Truthfully, I don’t know if I was or not. But I wish I could be Shirley in some incarnation — past, present or future. To paraphrase what the T-Shirt says about Barbie: Bitch has done EVERYTHING. Everything. Everything! I consider myself pretty adventurous and creative in my travels. But whatever I’ve done, Shirley has done three-fold, in spades and probably backwards and in high heels. Case in point, I thought I orchestrated a pretty interesting trip with my Mission Mission. The goal was to visit all of California’s Missions and blog about it. Well, Shirley retraces the 500 mile famed Spanish pilgrimage The Way of St. James. She did it in her Sixties, on foot, alone and then wrote a book about it. Sure beats a couple of weeks on California roads in a Prius. Not that my trip was anywhere close to the bar Shirley sets. On her trip, she upped the ante travelling with a personal guardian angel and revisiting her pre-Atlantean and Medieval past lives.

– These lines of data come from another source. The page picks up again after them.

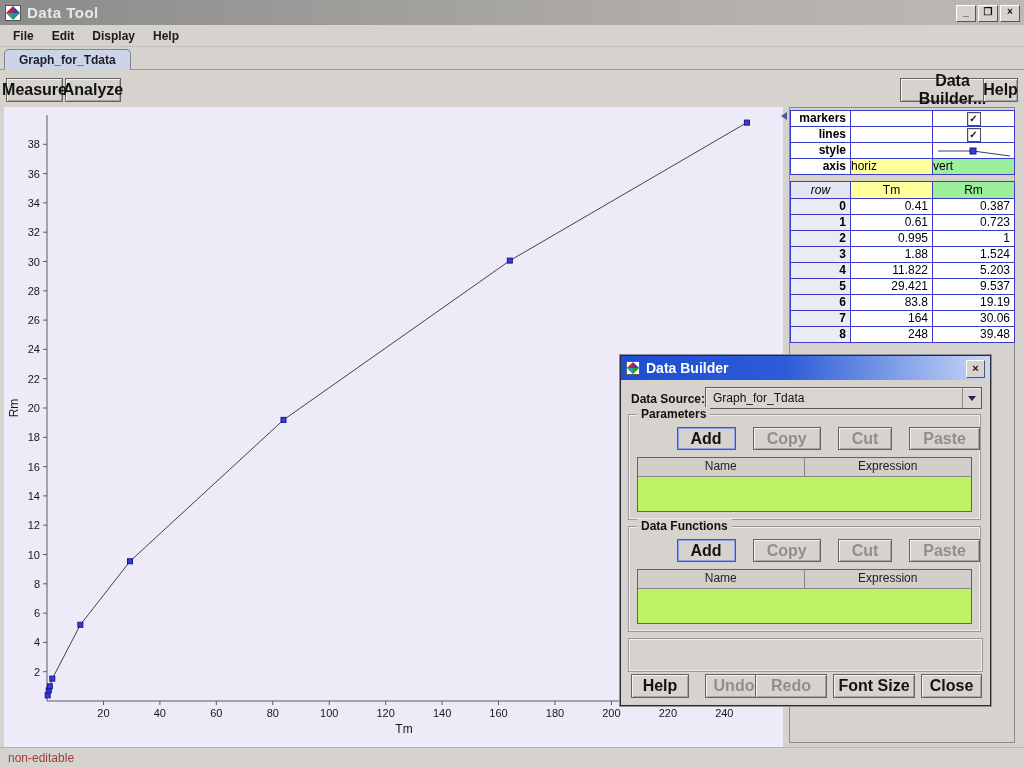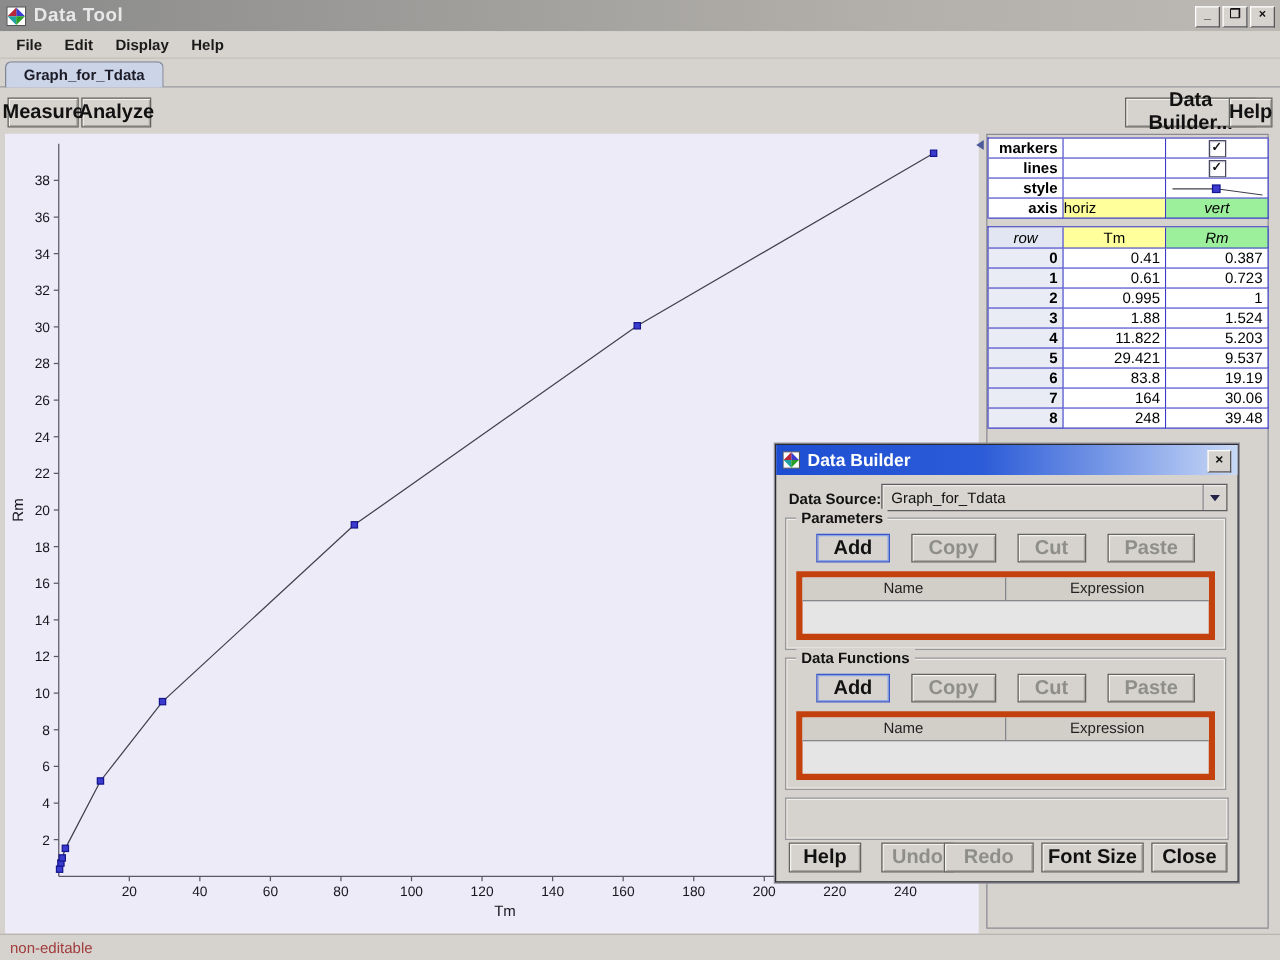--- a/index.html
+++ b/index.html
@@ -53,7 +53,7 @@
   .plbl{font-weight:bold;text-align:right;padding-right:4px;}
   .ctr{display:flex;align-items:center;justify-content:center;}
   .ylw{background:var(--horiz-bg);}
-  .grn{background:var(--vert-bg);text-align:center;font-style:italic;}
+  .grn{background:var(--vert-bg);}
   .rowhdr{background:#e2e6f2;font-style:italic;text-align:center;}
   .rnum{background:#e9ebf5;font-weight:bold;text-align:right;padding-right:4px;}
   .tval,.rval{text-align:right;padding-right:4px;}

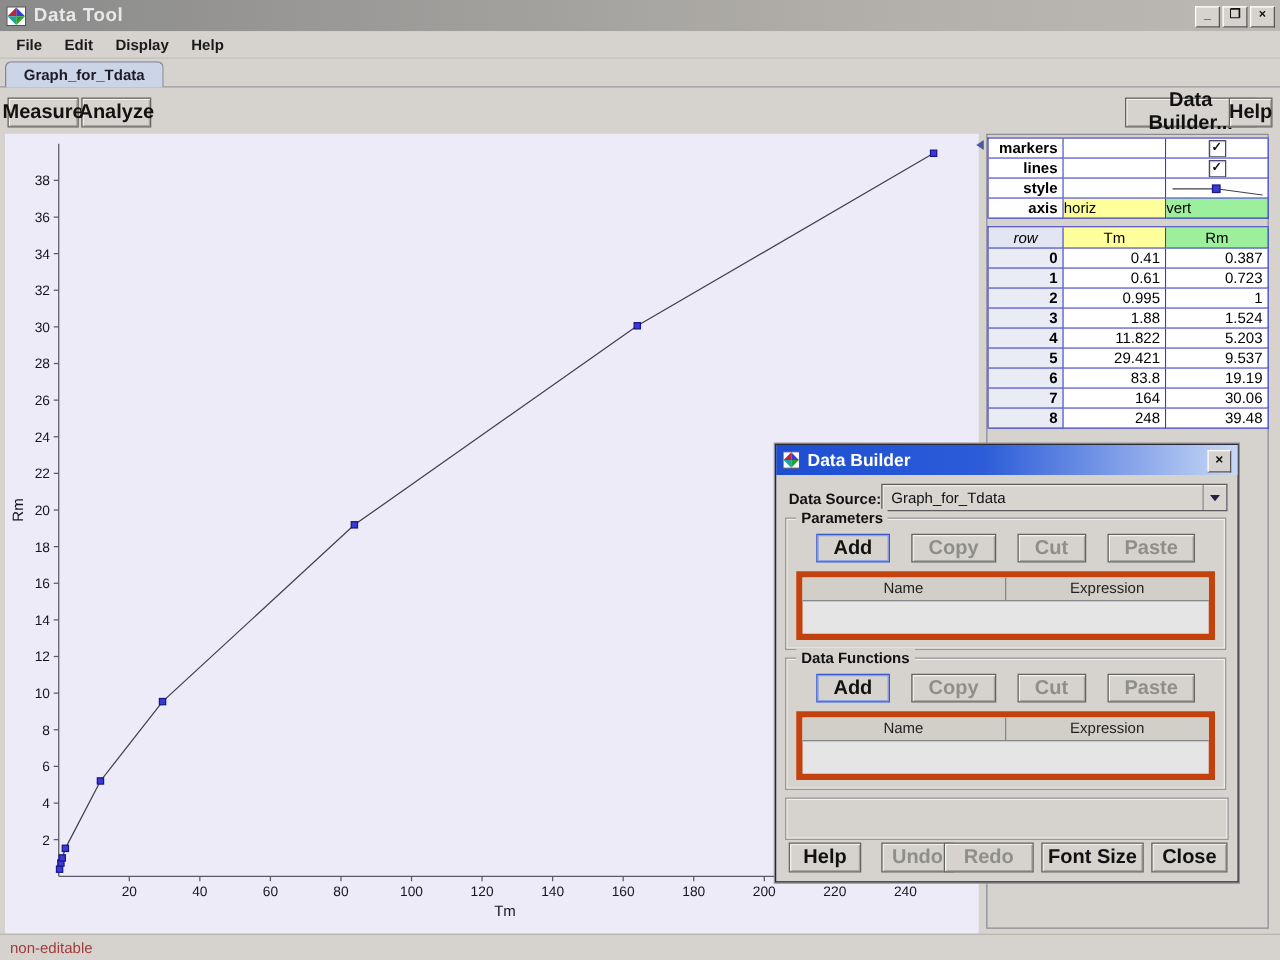--- a/index.html
+++ b/index.html
@@ -84,7 +84,7 @@
   .grp1{top:58px;} .grp2{top:170px;padding-left:23px;}
   .grp-title{position:absolute;top:-8px;left:8px;background:#d6d3ce;padding:0 4px;
     font-weight:bold;font-size:12px;color:#111;}
-  .grp-btns{position:absolute;left:0;right:0;top:12px;height:23px;display:flex;justify-content:center;gap:17px;}
+  .grp-btns{position:absolute;left:0;right:0;top:12px;height:23px;display:flex;justify-content:flex-end;gap:17px;}
   .gbtn{position:static;height:23px;padding:0 13px;}
   .grp-table{position:absolute;left:8px;right:8px;top:42px;bottom:7px;border:5px solid #c2410c;
     background:#e5e5e5;}

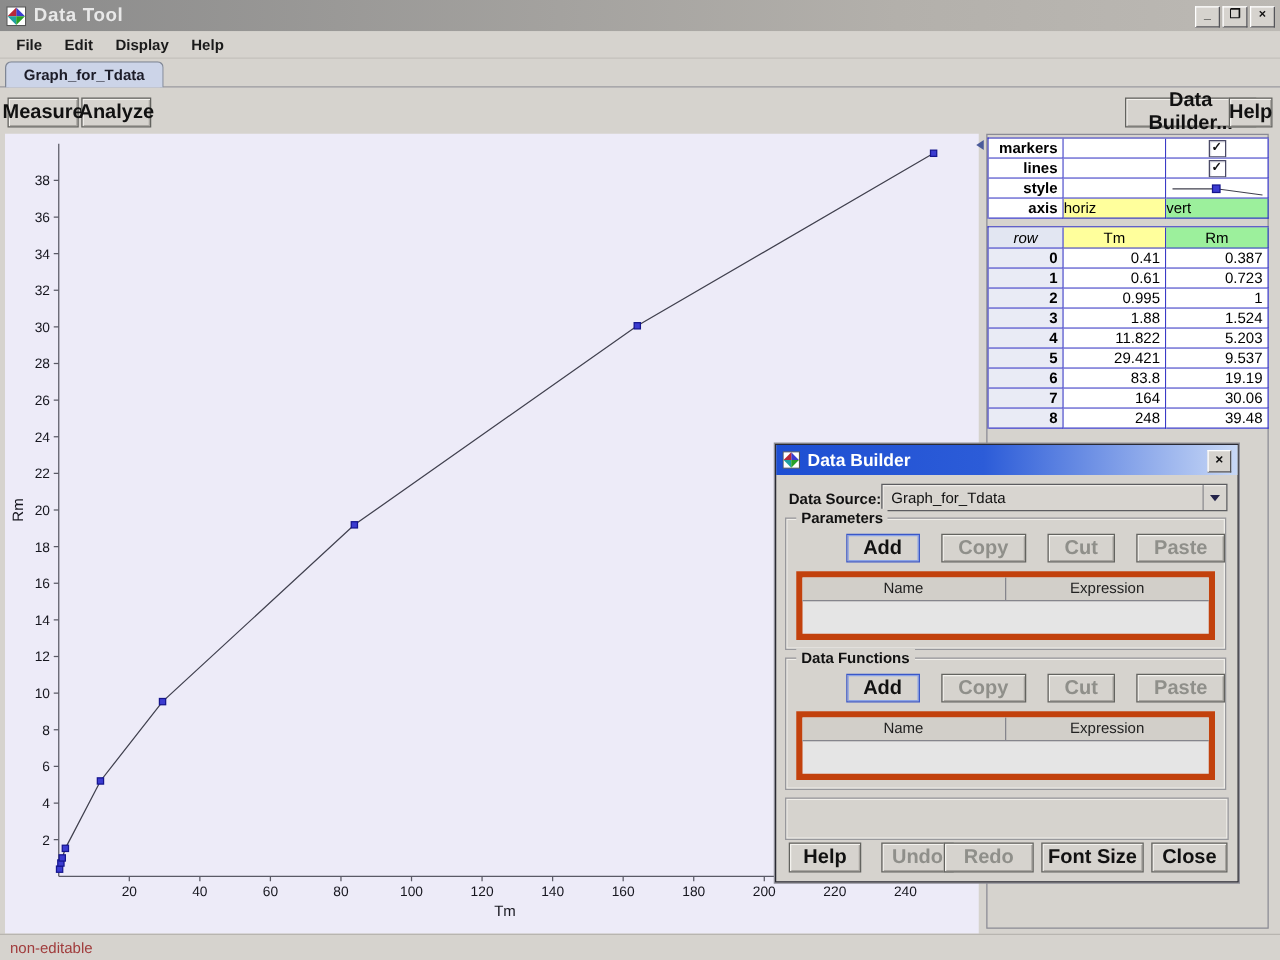--- a/index.html
+++ b/index.html
@@ -86,8 +86,8 @@
     font-weight:bold;font-size:12px;color:#111;}
   .grp-btns{position:absolute;left:0;right:0;top:12px;height:23px;display:flex;justify-content:flex-end;gap:17px;}
   .gbtn{position:static;height:23px;padding:0 13px;}
-  .grp-table{position:absolute;left:8px;right:8px;top:42px;bottom:7px;border:5px solid #c2410c;
-    background:#e5e5e5;}
+  .grp-table{position:absolute;left:8px;right:8px;top:42px;bottom:7px;border:1px solid #c2410c;
+    background:#bef264;}
   .grp-head{display:grid;grid-template-columns:1fr 1fr;height:18px;background:#d2cfc9;
     border-bottom:1px solid #85858c;}
   .grp-head div{font-size:12px;color:#222;text-align:center;line-height:17px;}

Yes, I rolled my eyes and paged quickly through the parts where she was describing her life before Atlantis when, as near as I can figure it, she says we were Extraterrestrials, or lived with them, or something. The world she describes is something of a mash-up between those freaky womblike tanks in the Matrix, the civilization that wanders around listening to the Music of the Spheres in Gulliver’s Travels and Buddha’s journey to Enlightenment. I probably have no reason to be snarky. I skipped through those parts and I do believe you shouldn’t criticize writing if you didn’t really read it. Also, none of us can say for sure what happens after we die, so, as I’ve said, Shirley has as much chance of getting it right as any of us.
I’ll certainly give her that she must have had some kind of profound experience on that trip. History and literature are full of people who entered into a drawn-out, physically debilitating ordeal and experienced what seemed to be profound revelations. If it can happen to shamen on Vision Quests, Aborigines on Walkabout, Old Testament prophets in the wilderness and Indian gurus in caves, well why couldn’t it happen to Shirley as she walked more than 20 miles a day, slept in crude refugios (shelters for Camino pilgrims), and subsisted on little more than bread, water, a little fruit and orange soda.
But you know the best thing about Shirley? She doesn’t give a hot damn what you and I think of her. Long past the age when most people get calcified in their beliefs and set in their ways, Shirley’s still exploring. Even when one of her lovingly supportive, but disbelieving friends says, “Shirley, you simply can’t know everything.” Do I buy what she’s selling? Probably not. But I sure would like to be seated beside her at dinner. Better yet, I want us to swap out girlfriend weekends at each others’ ranches.
Not that I have much to offer. Again, Shirley trumps me without even trying. Her 8000 acre (!) ranch in New Mexico is completely self-sustaining and off the grid. (Check out the tour with Oprah.) Basically, when the Extra-Terrestrials do arrive and zap out our infrastructure, the joke will be on us as Shirley just tweaks the solar panels, gathers produce from her extensive year-round crop producing greenhouse system, and sips cool water from her well. But then, the Extra Terrestrials probably have a standing dinner invitation.
Oh, how I want to be at that dinner! If she digresses from her Hollywood and travel tales to bring in encounters with an Atlantean who then reincarnates into Charlemagne and finally becomes Swedish Prime Minister Olav Palme (her lover in all three iterations), I’ll stick around.
So Shirley, call me! I’m not sure what I have to offer that you haven’t already done. But I’ll bring wine and a couple of extra terriers.
You can adjust my chakras and hang crystals around my neck. Just keep dishing. Until you call, I’ll keep downloading your books to my Kindle.